= Astrophysical plasma =

Plasma outside of the Solar System

Lagoon Nebula is a large, low-density cloud of partially ionized gas.

Astrophysical plasma is plasma outside of the Solar System. It is studied as part of astrophysics and is commonly observed in space. The accepted view of scientists is that much of the baryonic matter in the universe exists in this state.

When matter becomes sufficiently hot and energetic, it becomes ionized and forms a plasma. This process breaks matter into its constituent particles which includes negatively charged electrons and positively charged ions. These electrically charged particles are susceptible to influences by local electromagnetic fields. This includes strong fields generated by stars, and weak fields which exist in star forming regions, in interstellar space, and in intergalactic space. Similarly, electric fields are observed in some stellar astrophysical phenomena.

Astrophysical plasma is often differentiated from space plasma, which typically refers to the plasma of the Sun, the solar wind, and the ionospheres and magnetospheres of the Earth and other planets.

==Terminology==

Although gas and plasma are distinct states of matter, the term gas is frequently used by astronomers to refer to any astrophysical fluid that is in either the gas or plasma state of matter.

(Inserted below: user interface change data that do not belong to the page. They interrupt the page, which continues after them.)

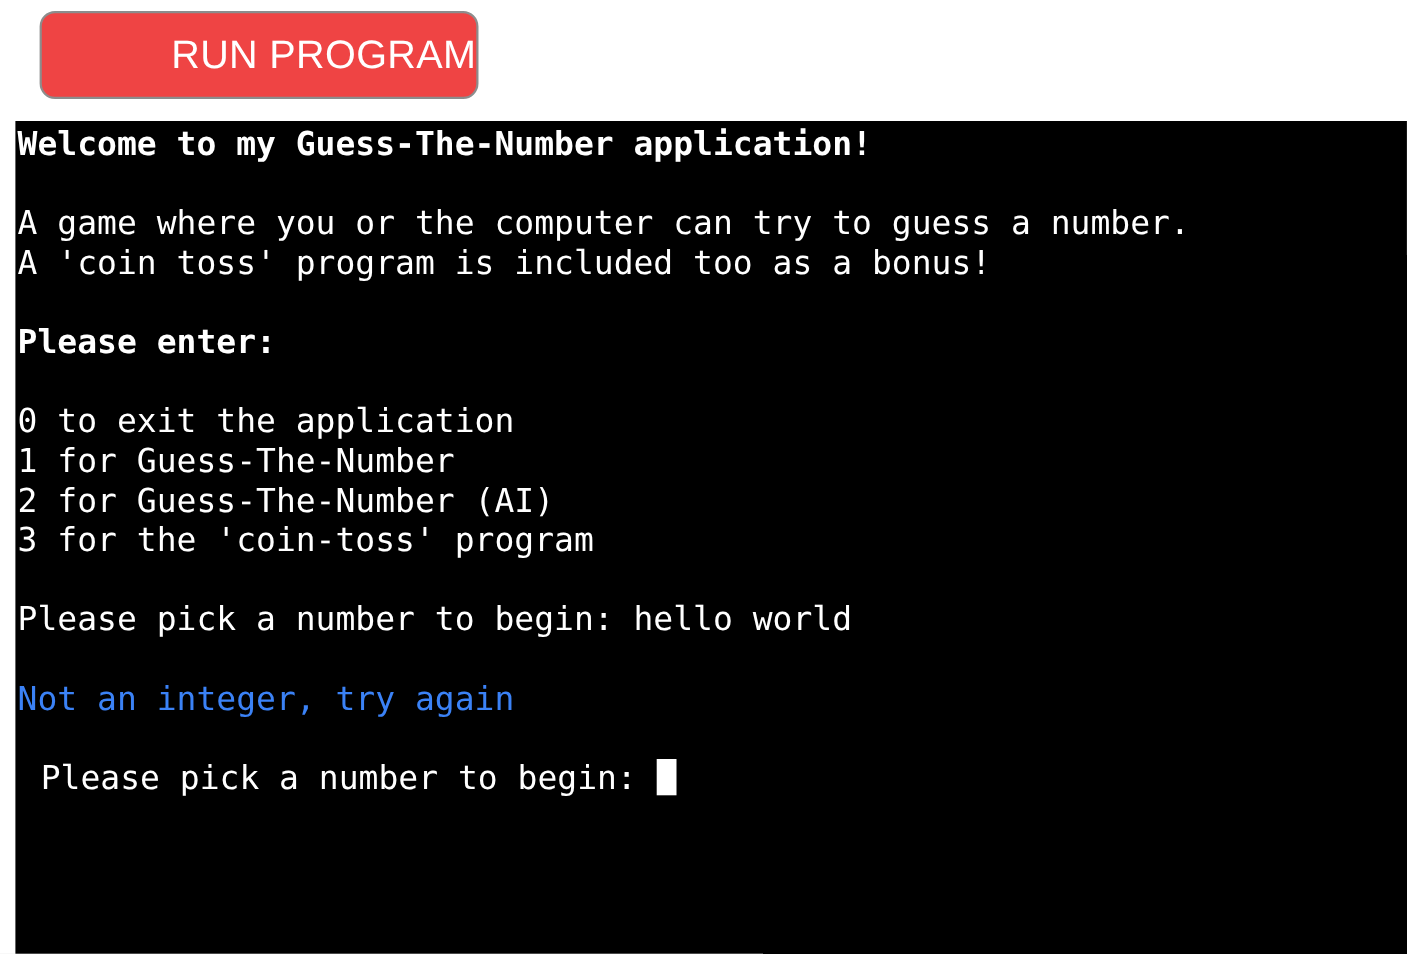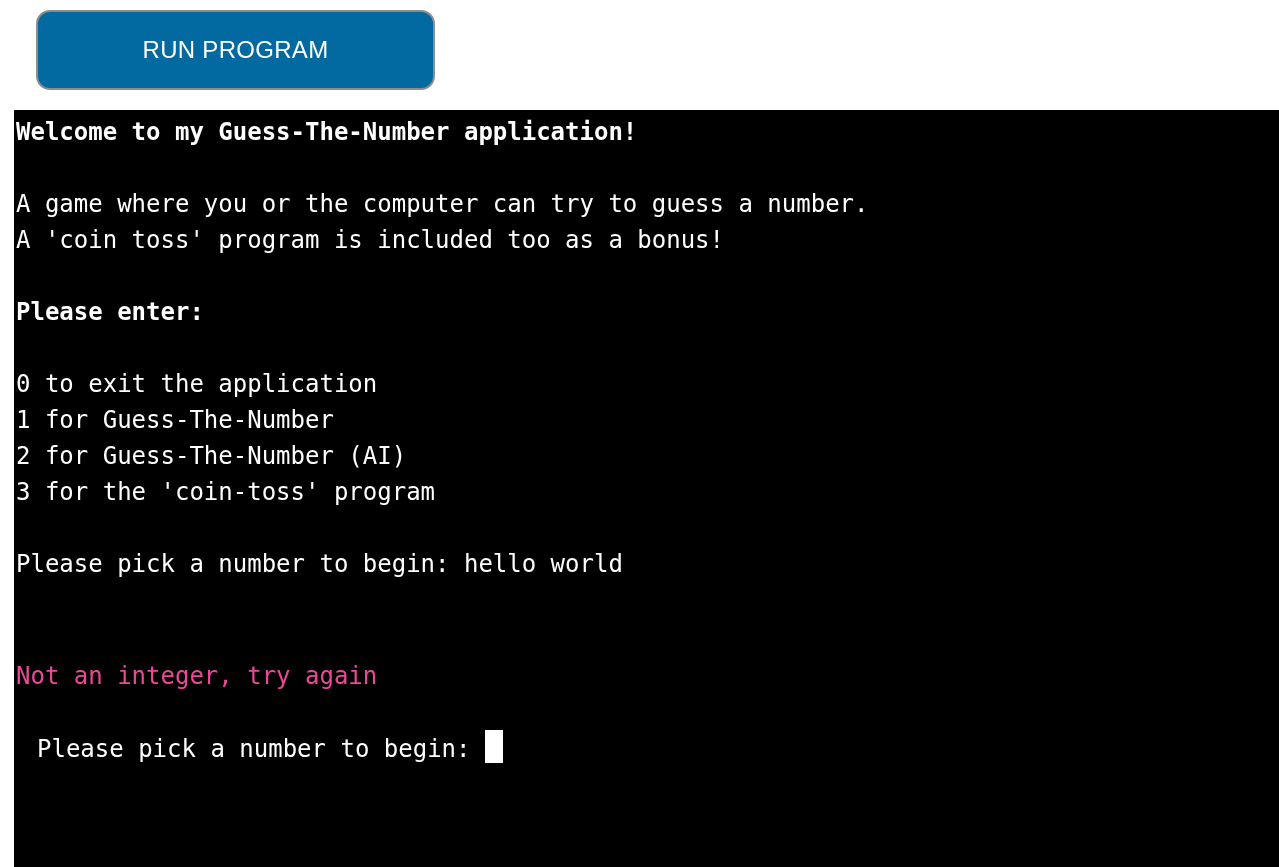"RUN PROGRAM" #run-program-button { background: #0369a1 -> #ef4444; font-size: 24px -> 36px; text-align: center -> right }
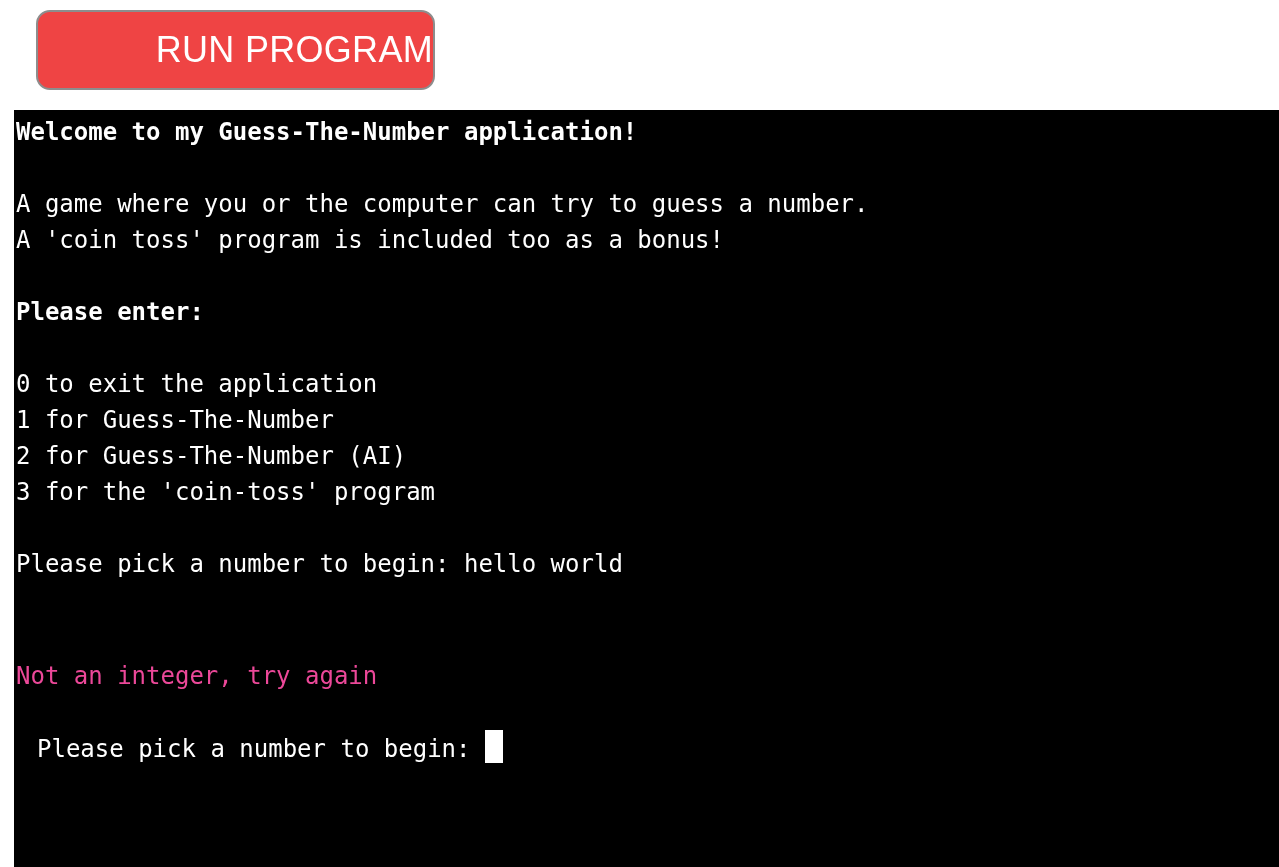"Welcome to my Guess-The-Number" #terminal-output { font-size: 24px -> 30px }
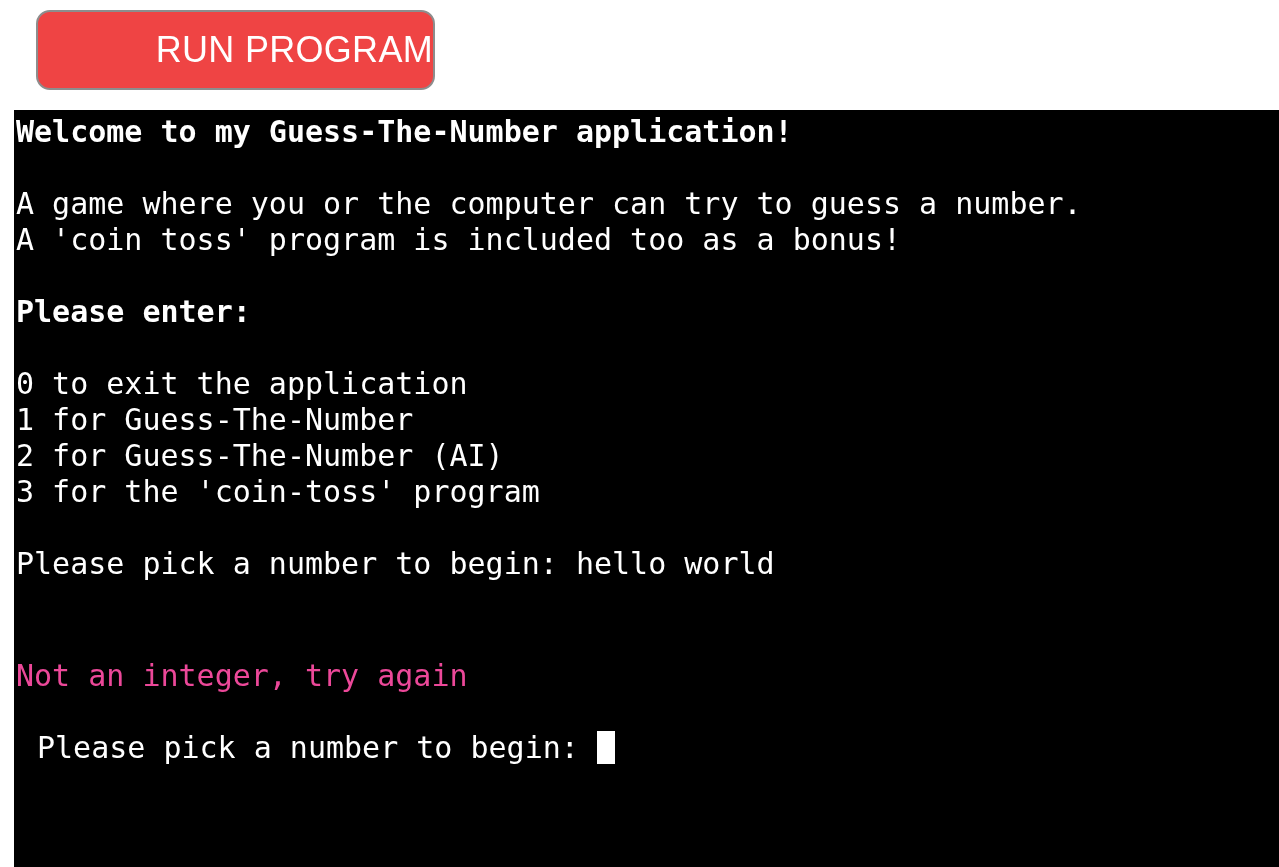"Not an integer, try again" .err { color: #ec4899 -> #3b82f6; margin-top: 40px -> none }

The term ionized gas specifically refers to plasma.

==Observing and studying astrophysical plasma==
Plasmas in stars can both generate and interact with magnetic fields, resulting in a variety of dynamic astrophysical phenomena. These phenomena are sometimes observed in spectra due to the Zeeman effect. Other forms of astrophysical plasmas can be influenced by preexisting weak magnetic fields, whose interactions may only be determined directly by polarimetry or other indirect methods. In particular, the intergalactic medium, the interstellar medium, the interplanetary medium and solar winds consist of diffuse plasmas.

==Possible related phenomena==

Scientists are interested in active galactic nuclei because such astrophysical plasmas could be directly related to the plasmas studied in laboratories. Many of these phenomena seemingly exhibit an array of complex magnetohydrodynamic behaviors, such as turbulence and instabilities.

In Big Bang cosmology, the entire universe was in a plasma state prior to recombination.

==Early history==

Norwegian explorer and physicist Kristian Birkeland predicted that space is filled with plasma. He wrote in 1913:
It seems to be a natural consequence of our points of view to assume that the whole of space is filled with electrons and flying electric ions of all kinds. We have assumed that each stellar system through its evolution throws off electric corpuscles into space.
Birkeland assumed that most of the mass in the universe should be found in "empty" space.

==In popular culture==

The 1959 album Space Songs contains the song Why Does the Sun Shine?, which incorrectly refers to the Sun as "a mass of incandescent gas." In 1993, They Might Be Giants released a cover version of this song in an EP entitled Why Does the Sun Shine? (The Sun Is a Mass of Incandescent Gas). The album Here Comes Science was released by They Might be Giants in 2009. Here Comes Science includes a recording of this song immediately followed by the song Why Does the Sun Really Shine? (The Sun is a Miasma of Incandescent Plasma) that correctly refers to the Sun as plasma.